À situation exceptionnelle, mesure exceptionnelle ? Certains semblent penser que oui. Dans plusieurs pays, la lutte contre l'épidémie de Covid-19 a entraîné des lois et des décisions qui peuvent sembler anti-démocratiques. De quoi inquiéter les défenseurs des droits, d'autant que les pays concernés n'en sont pas forcément à leur coup d'essai.
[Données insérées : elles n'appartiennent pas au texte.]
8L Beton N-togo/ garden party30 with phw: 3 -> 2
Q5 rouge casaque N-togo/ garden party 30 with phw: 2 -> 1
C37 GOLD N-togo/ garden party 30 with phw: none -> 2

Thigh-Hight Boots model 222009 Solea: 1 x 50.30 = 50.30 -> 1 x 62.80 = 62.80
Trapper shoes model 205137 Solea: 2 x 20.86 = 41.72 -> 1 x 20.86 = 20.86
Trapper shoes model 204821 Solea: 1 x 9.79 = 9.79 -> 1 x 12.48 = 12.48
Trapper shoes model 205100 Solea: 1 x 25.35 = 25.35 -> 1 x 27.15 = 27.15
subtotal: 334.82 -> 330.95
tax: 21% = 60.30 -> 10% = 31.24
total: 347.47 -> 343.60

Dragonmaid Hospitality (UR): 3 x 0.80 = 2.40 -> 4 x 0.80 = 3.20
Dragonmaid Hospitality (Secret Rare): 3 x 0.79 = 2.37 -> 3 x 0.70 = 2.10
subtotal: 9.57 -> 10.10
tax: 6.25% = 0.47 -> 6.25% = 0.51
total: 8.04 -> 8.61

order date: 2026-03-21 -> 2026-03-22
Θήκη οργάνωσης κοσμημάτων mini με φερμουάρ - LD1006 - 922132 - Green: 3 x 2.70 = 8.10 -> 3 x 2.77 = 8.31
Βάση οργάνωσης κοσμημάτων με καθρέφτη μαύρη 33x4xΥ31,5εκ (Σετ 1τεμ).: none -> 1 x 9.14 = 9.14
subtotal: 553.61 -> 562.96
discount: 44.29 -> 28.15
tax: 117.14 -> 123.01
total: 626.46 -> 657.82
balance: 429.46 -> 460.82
C'est notamment le cas en Hongrie. L'administration de Viktor Orban a déposé un projet de loi visant à imposer un état d'urgence illimité. Cela donnerait la possibilité au Premier ministre de mettre en place toutes les mesures qu'il estime nécessaire, à moins que le gouvernement en décide autrement. Les pouvoirs du chef d'Etat, déjà importants, prendraient encore un peu plus d'ampleur, au point que certains partis d'opposition s'alarment d'un «chèque en blanc» donné à Viktor Orban.
Alors qu'Amnesty International a dénoncé le projet de loi, estimant que «des pouvoirs illimités n'étaient pas la solution», l'Union Européenne a également communiqué sur le sujet. Dans son langage policé, un porte-parole de la commission européenne a refusé de nommer la Hongrie, mais a assuré que «toute mesure d'urgence prise en réponse à la crise doit être conforme aux obligations internationales et européennes concernant les droits de l'Homme et doit en particulier être proportionnée et nécessaire».
Ces mesures politiciennes se retrouvent également en Israël. L'inquiétude grandit dans le pays alors que Benjamin Netanyahou, toujours Premier ministre par intérim, semble manoeuvrer pour conserver son poste le plus longtemps possible. Après trois élections législatives en un an, qui n'ont toujours pas donné de vainqueur clair, l'opposition dénonce une utilisation du coronavirus par le chef d'Etat pour repousser son procès pour corruption. À quelque jours de la tenue de celui-ci, il a en effet rapidement annoncé la fermeture des tribunaux.
Autre pays d'Europe de l'Est qui interpelle sur ses choix : la Pologne. Le pays dirigé par l'ultra-conservateur Andrzej Duda refuse de repousser les élections présidentielle prévues en mai, alors que les campagnes sont rendues impossibles par le confinement. Dans ce cas précis, seul le président sortant bénéficie d'une visibilité médiatique, ce qui déséquilibre la campagne selon ses opposants.
Surveille de masse
Mais ce n'est pas la seule mesure pour laquelle le chef d'Etat est critiqué. Toutes les personnes en quarantaines doivent télécharger une application et envoyer régulièrement des selfies afin de prouver qu'ils sont bien chez eux. Une surveillance qui n'est pas sans rappeler des tactiques utilisées par la Chine pour contrôler l'épidémie, mais qui peut surprendre dans un pays démocratique.
Plusieurs autres pays comme Israël ont mis en place la possibilité de tracer les citoyens par le GPS de leur téléphone, quand la France y songerait fortement. La Russie, elle, a opté en plus de cela pour un système de vidéosurveillance des confinés avec reconnaissance faciale. Les exemples se multiplient donc au fil des jours, ce qui fait écho à des scénarii de fictions dystopiques. Des évolutions que les ONG vont continuer de surveiller après la fin de la crise sanitaire, pour s'assurer qu'elles n'étaient bien que temporaires.